• **DATASET EXCERPTS**:
BEGIN

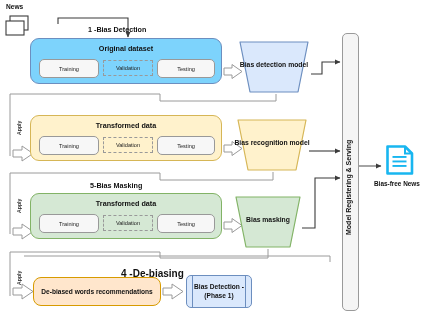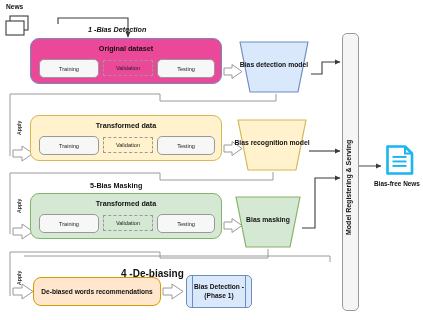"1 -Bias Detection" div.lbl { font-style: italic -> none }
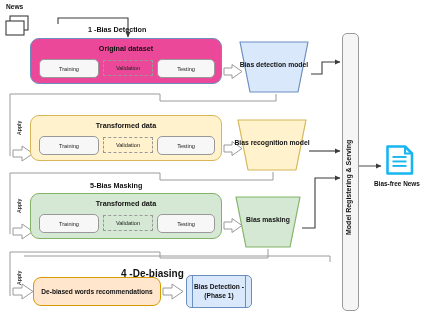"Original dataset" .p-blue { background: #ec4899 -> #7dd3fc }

END
BEGIN

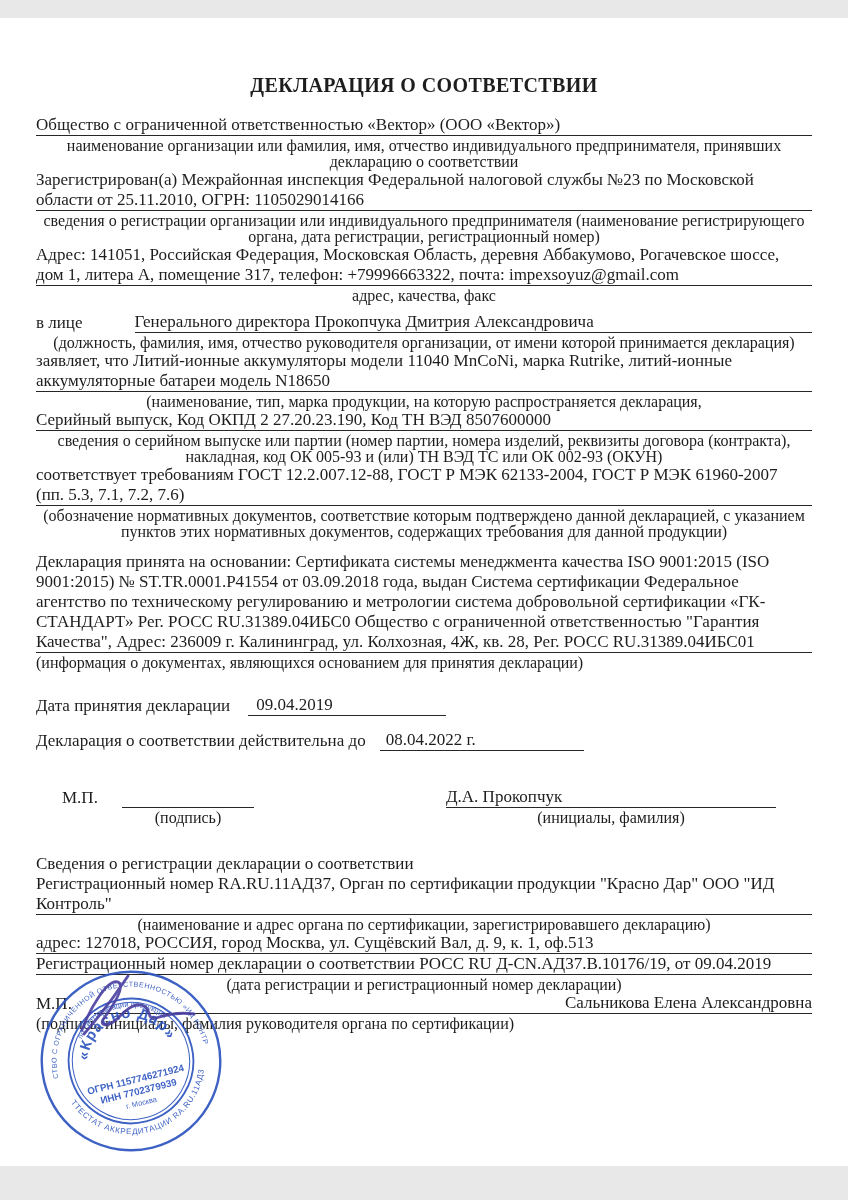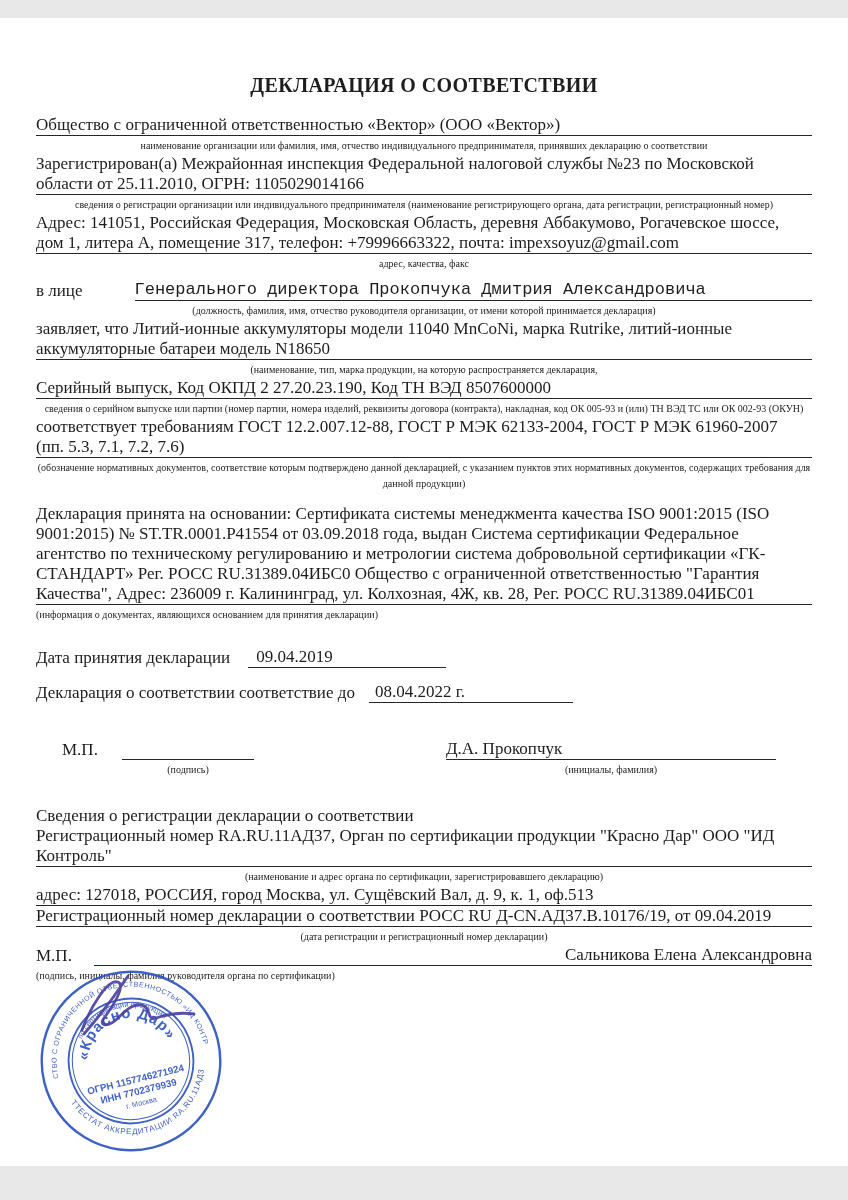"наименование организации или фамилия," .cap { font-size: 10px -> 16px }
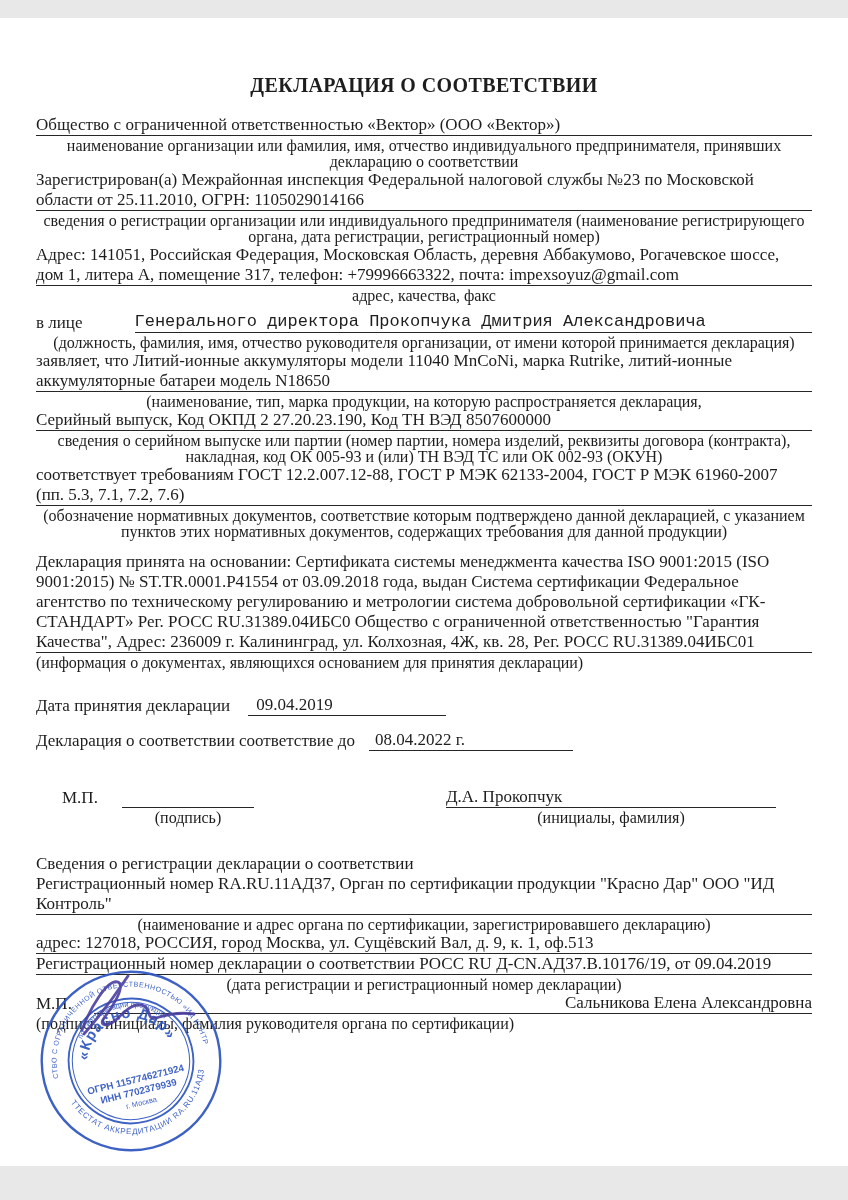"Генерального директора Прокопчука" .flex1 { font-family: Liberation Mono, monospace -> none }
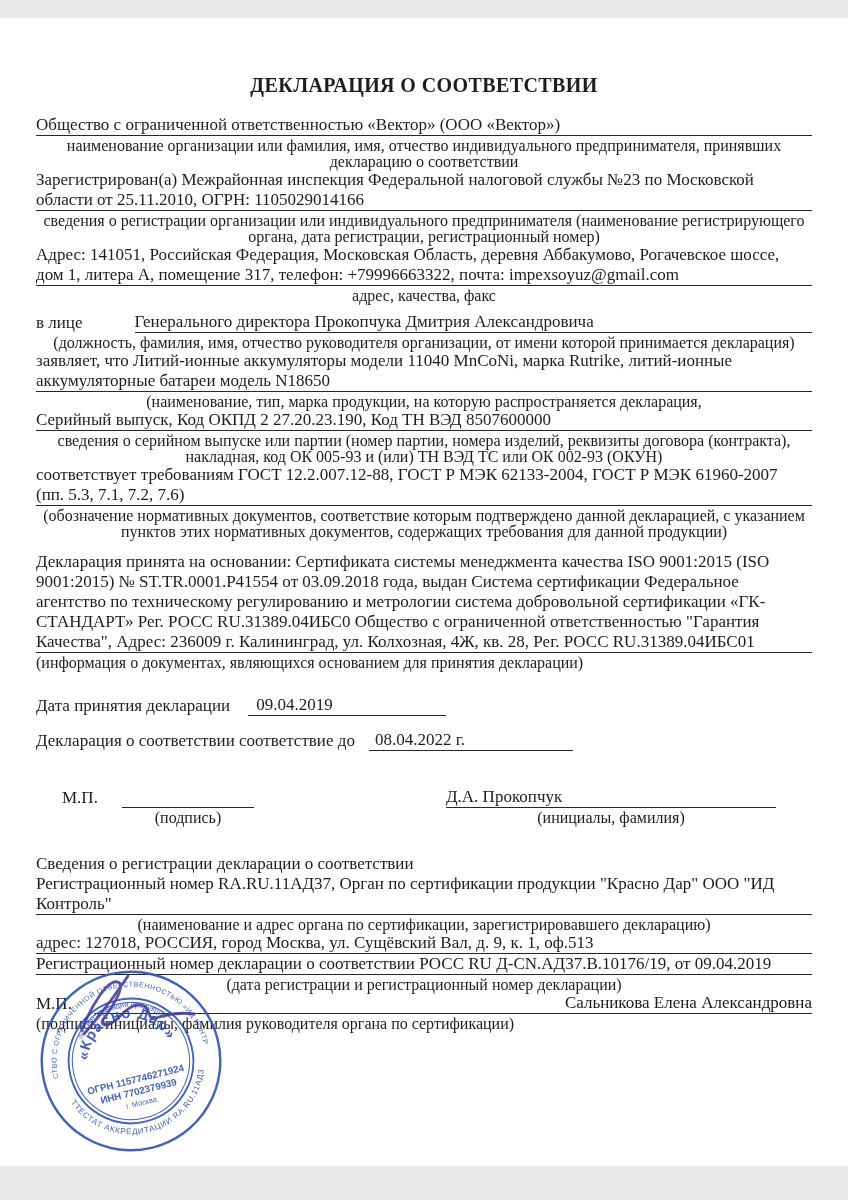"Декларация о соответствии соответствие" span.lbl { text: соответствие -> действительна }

END

Beginning with the line above that contains "font-style: italic ->" and ending with the line that contains "background: #ec4899 ->", quote each line exactly, keeping out the pictures.

"1 -Bias Detection" div.lbl { font-style: italic -> none }
"Original dataset" .p-blue { background: #ec4899 -> #7dd3fc }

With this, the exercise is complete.